===== Dataset excerpts =====
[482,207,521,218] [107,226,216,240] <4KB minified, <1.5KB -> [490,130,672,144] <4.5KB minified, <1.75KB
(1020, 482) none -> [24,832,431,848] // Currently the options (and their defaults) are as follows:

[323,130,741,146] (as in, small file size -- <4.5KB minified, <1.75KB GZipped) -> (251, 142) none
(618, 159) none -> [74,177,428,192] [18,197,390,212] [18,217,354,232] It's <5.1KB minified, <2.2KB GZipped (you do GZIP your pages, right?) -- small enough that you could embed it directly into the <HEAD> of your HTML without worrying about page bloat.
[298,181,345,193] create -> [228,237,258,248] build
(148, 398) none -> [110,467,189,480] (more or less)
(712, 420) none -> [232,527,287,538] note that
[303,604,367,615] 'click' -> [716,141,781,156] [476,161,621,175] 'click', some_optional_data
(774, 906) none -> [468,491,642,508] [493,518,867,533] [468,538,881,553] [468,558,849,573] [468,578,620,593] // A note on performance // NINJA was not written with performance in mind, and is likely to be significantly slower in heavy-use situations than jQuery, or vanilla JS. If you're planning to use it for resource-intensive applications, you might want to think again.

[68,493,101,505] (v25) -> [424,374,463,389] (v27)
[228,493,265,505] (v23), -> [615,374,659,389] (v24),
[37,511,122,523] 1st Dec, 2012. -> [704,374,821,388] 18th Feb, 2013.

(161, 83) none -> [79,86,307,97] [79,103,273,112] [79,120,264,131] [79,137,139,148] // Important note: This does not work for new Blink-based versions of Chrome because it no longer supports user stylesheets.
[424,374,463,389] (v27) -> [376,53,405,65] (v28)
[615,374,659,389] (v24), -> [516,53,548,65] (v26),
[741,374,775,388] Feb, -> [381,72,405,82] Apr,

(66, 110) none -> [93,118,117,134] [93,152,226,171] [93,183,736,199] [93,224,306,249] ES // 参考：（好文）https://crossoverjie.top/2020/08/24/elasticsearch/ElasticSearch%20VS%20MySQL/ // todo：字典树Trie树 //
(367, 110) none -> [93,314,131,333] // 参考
=====
**Your task**
Only the number is wanted: how many lines in the preceding entries hold the string "small"?

**Task answer**
2